(Version comparison data)

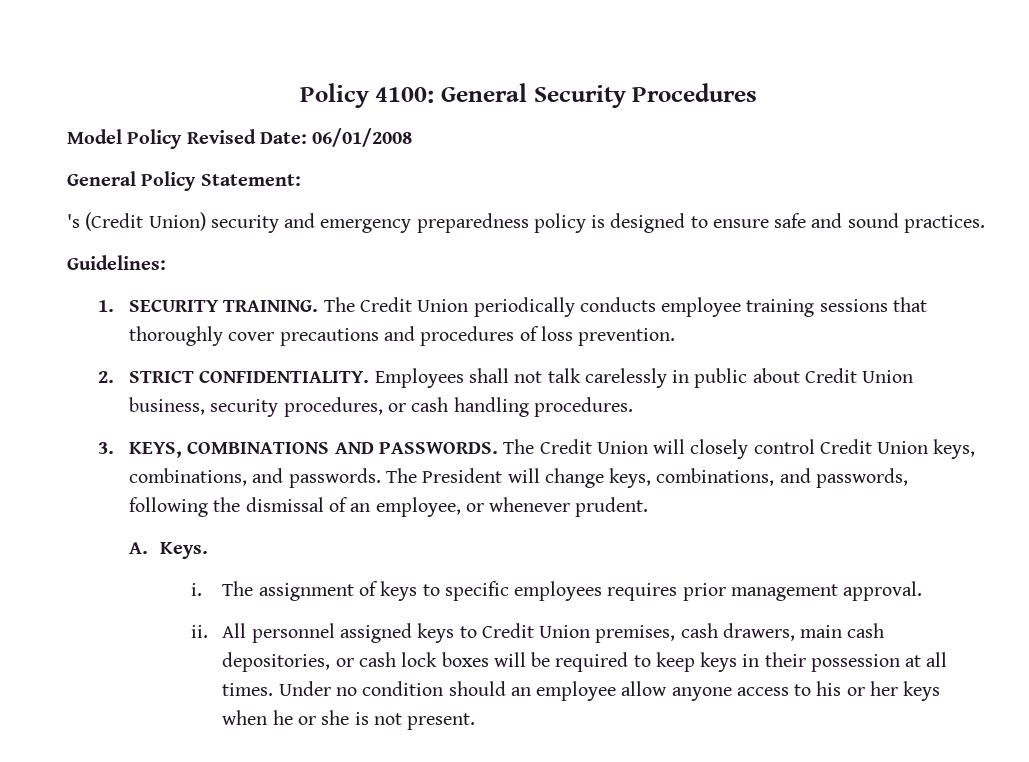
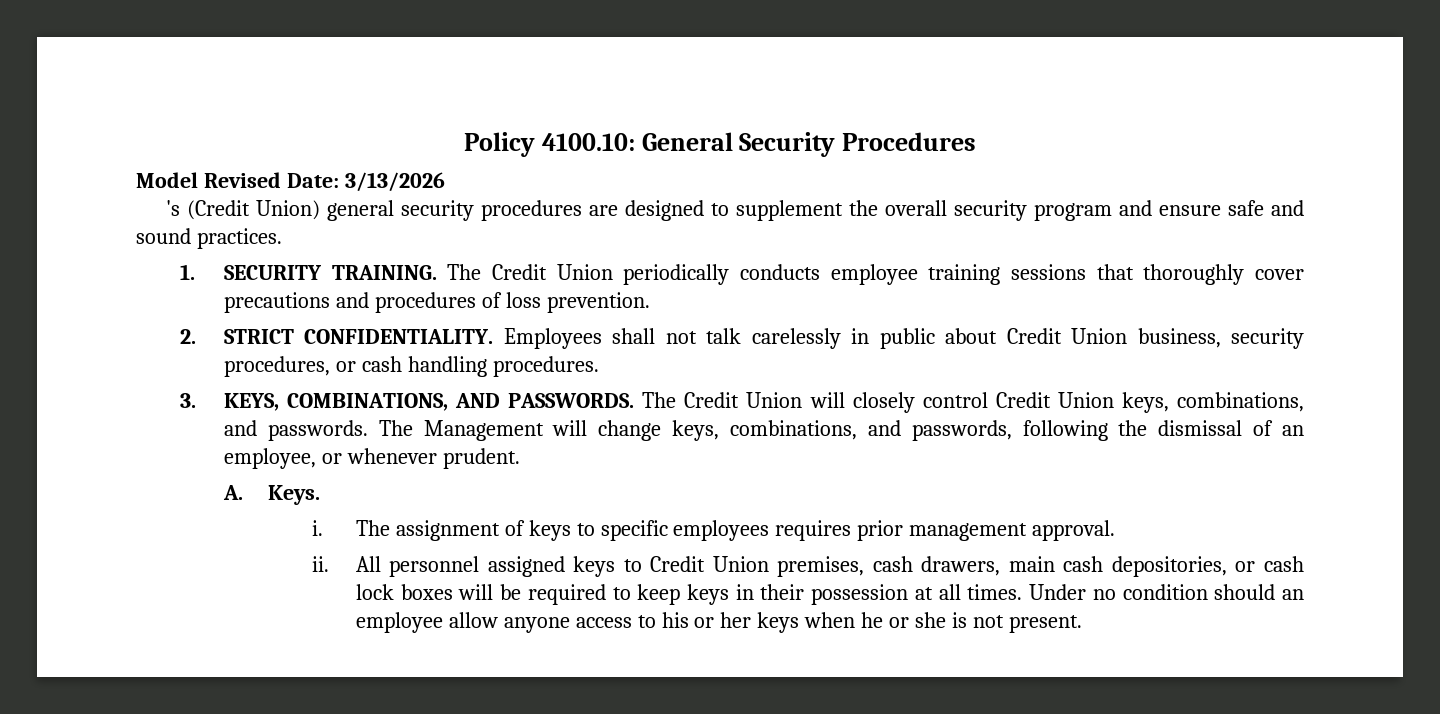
- Policy 4100: General Security Procedures
+ Policy 4100.10: General Security Procedures
- Model Policy Revised Date: 06/01/2008
- General Policy Statement:
+ Model Revised Date: 3/13/2026
- 's (Credit Union) security and emergency preparedness policy is designed to ensure safe and sound practices.
+ 's (Credit Union) general security procedures are designed to supplement the overall security program and ensure safe and sound practices.
- Guidelines:
- 3. KEYS, COMBINATIONS AND PASSWORDS.
+ 3. KEYS, COMBINATIONS, AND PASSWORDS.
- The President will change keys, combinations, and passwords, following the dismissal of an employee, or whenever prudent.
+ The Management will change keys, combinations, and passwords, following the dismissal of an employee, or whenever prudent.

# WHAT IS REQUIRED
All of the lines above must be printed again exactly, and no picture may appear in the copy.

# WRITTEN RESPONSE
- Policy 4100: General Security Procedures
+ Policy 4100.10: General Security Procedures
- Model Policy Revised Date: 06/01/2008
- General Policy Statement:
+ Model Revised Date: 3/13/2026
- 's (Credit Union) security and emergency preparedness policy is designed to ensure safe and sound practices.
+ 's (Credit Union) general security procedures are designed to supplement the overall security program and ensure safe and sound practices.
- Guidelines:
- 3. KEYS, COMBINATIONS AND PASSWORDS.
+ 3. KEYS, COMBINATIONS, AND PASSWORDS.
- The President will change keys, combinations, and passwords, following the dismissal of an employee, or whenever prudent.
+ The Management will change keys, combinations, and passwords, following the dismissal of an employee, or whenever prudent.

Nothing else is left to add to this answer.